Kante and his excellent midfield partner Danny Drinkwater intelligently follow the press set out by the front men. Swansea, a team known for his passing qualities, had no answer for it on Saturday, giving the ball away regularly in a game that ended 3-0 to Leicester but could have been much more. In Kante they have a player with all the qualities needed to take an attack from one penalty box to the other in less than 10 seconds.
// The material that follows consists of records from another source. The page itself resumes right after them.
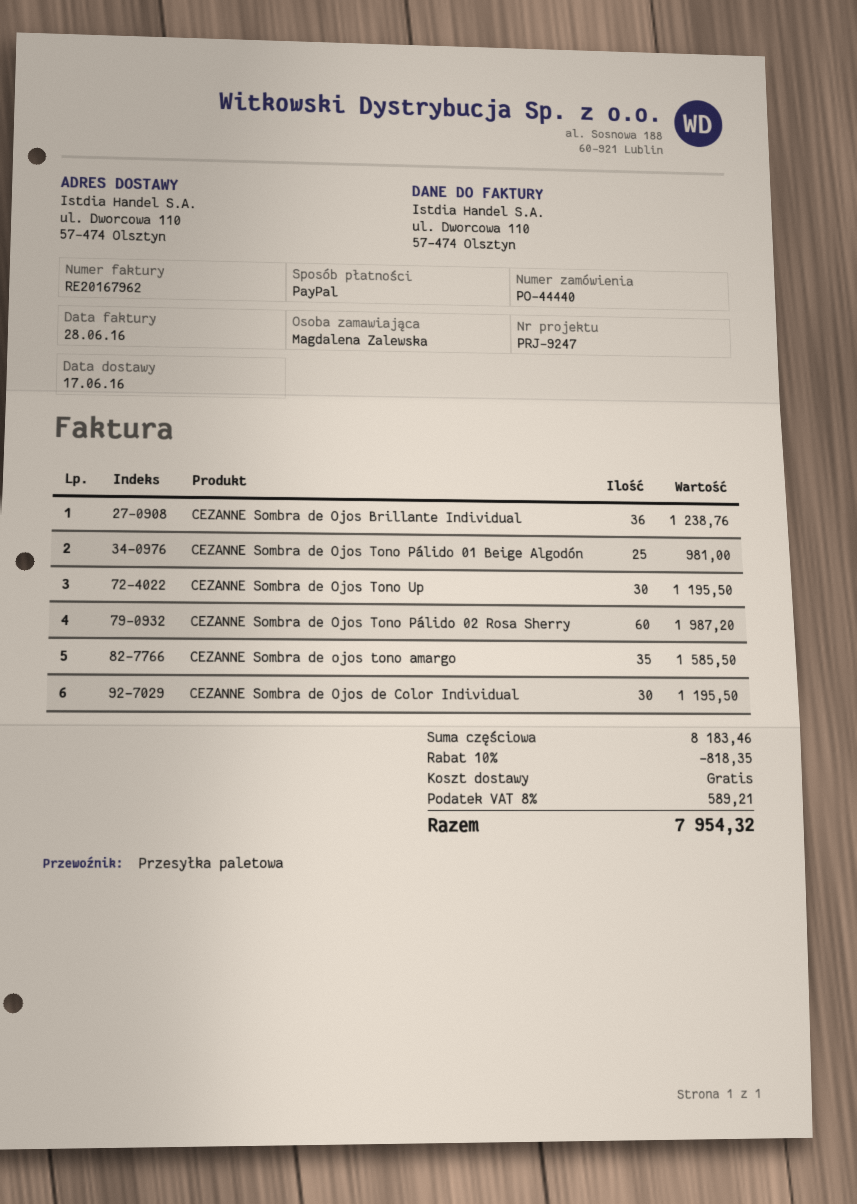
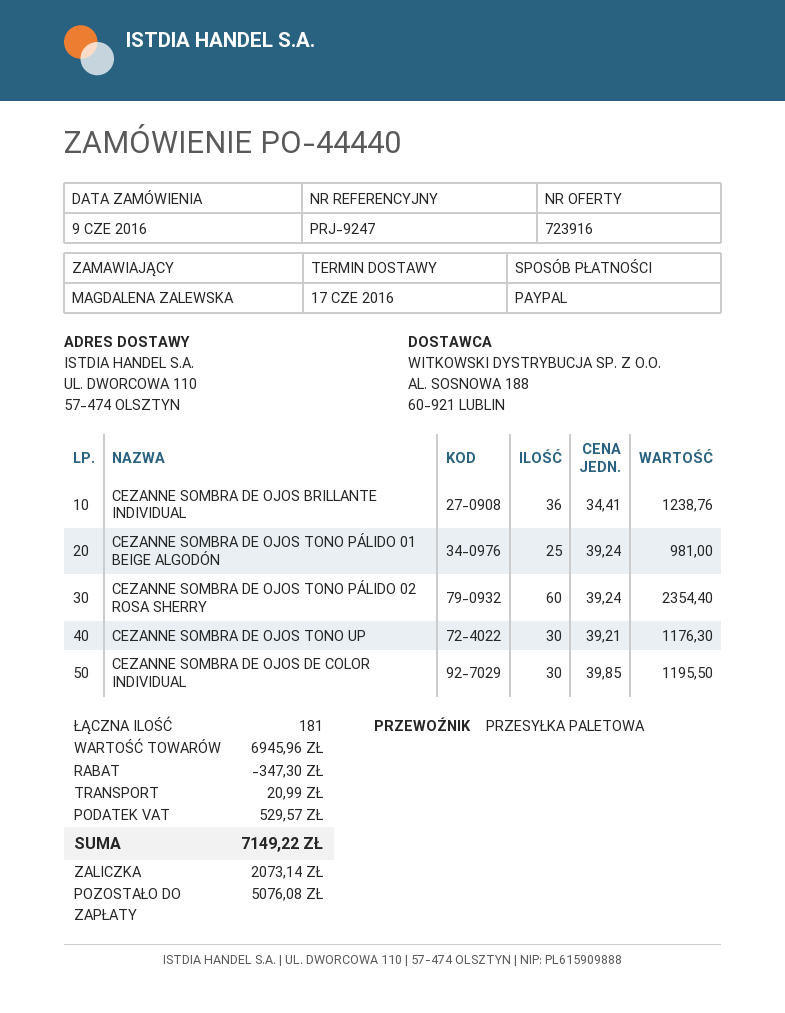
CEZANNE Sombra de Ojos Tono Up: 30 for 1195.50 -> 30 for 1176.30
CEZANNE Sombra de Ojos Tono Pálido 02 Rosa Sherry: 60 for 1987.20 -> 60 for 2354.40
CEZANNE Sombra de ojos tono amargo: 35 for 1585.50 -> none
subtotal: 8183.46 -> 6945.96
discount: 818.35 -> 347.30
shipping: 0.00 -> 20.99
tax: 589.21 -> 529.57
total: 7954.32 -> 7149.22

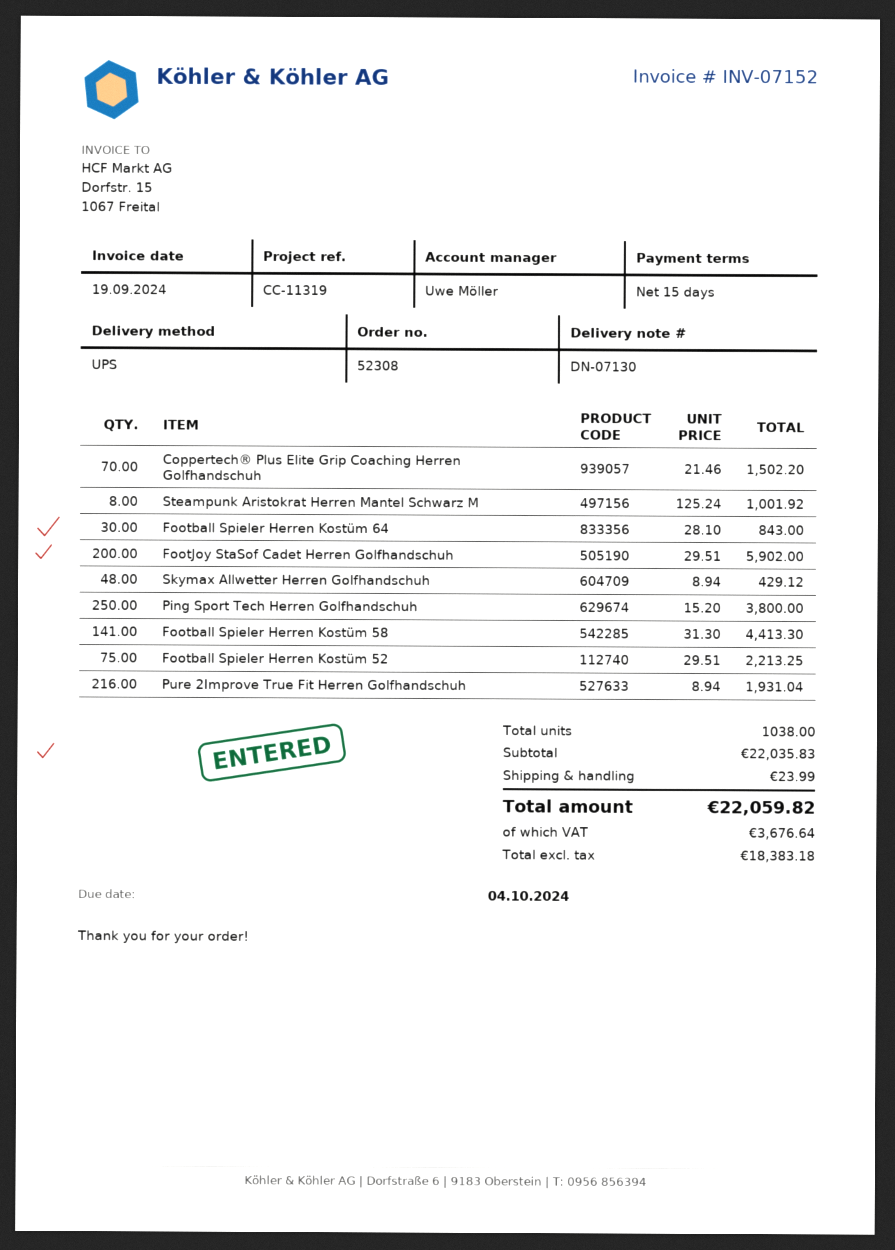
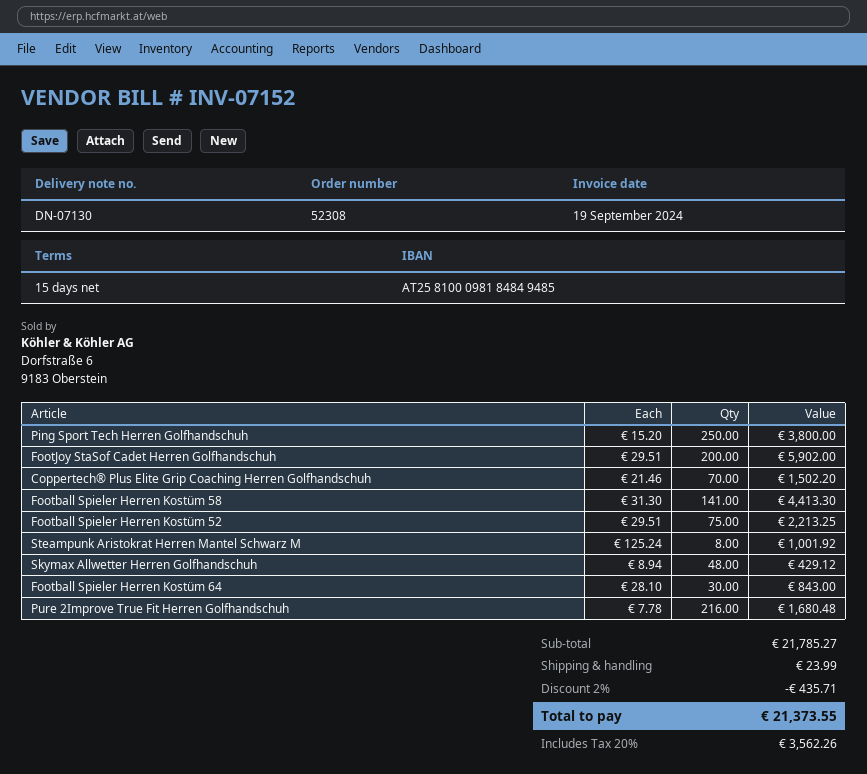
Pure 2Improve True Fit Herren Golfhandschuh: 216 x 8.94 = 1931.04 -> 216 x 7.78 = 1680.48
subtotal: 22035.83 -> 21785.27
discount: none -> 2% = 435.71
tax: 3676.64 -> 3562.26
total: 22059.82 -> 21373.55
Mahrez would get all the goals, for his first ever professional hat-trick, and throughout the second half the fans in unison put a twist on the popular Toure brothers chant by using the names of Mahrez and Kante. It was an appropriate soundtrack to a Hollywood script. Jamie Vardy has rightfully got the headlines as the main actor but there have been no better supporting roles played than those by Mahrez and Kante who may go on to play bigger roles for the rest of the season than the English record breaker.

All three form a fantastic partnership that has bigger companies with deeper pockets dreaming of casting them elsewhere.

For now, though, they remain league leaders.

Chelsea, Everton, Liverpool and Man City are Leicester’s next four opponents up to the New Year and with that run most are predicting an inevitable drop off. Ranieri himself still is quick to talk about the team’s number one goal: “Forty points, safe from relegation and then we will see.” Mahrez repeated that statement almost word-for-word in Saturday’s post-match interview.

They won’t be relegated or win the league but one guarantee is that none of the supposed super powers of the league will be looking forward to be playing this relentless team.

In their last 24 Premier League games since the start of April, the Foxes have 54 points. That’s four more than Arsenal and Man City, 11 more than Man United, 14 more than Tottenham and a whopping 19 more than Jose Mourinho’s Chelsea.

“He [Ranieri] has lived for five years in England and still has trouble saying good morning and good afternoon,” Mourinho once said. “He is almost 70, and he has won a Super Cup and another small cup. He’s too old to change mentality.”

How wrong he proved to be.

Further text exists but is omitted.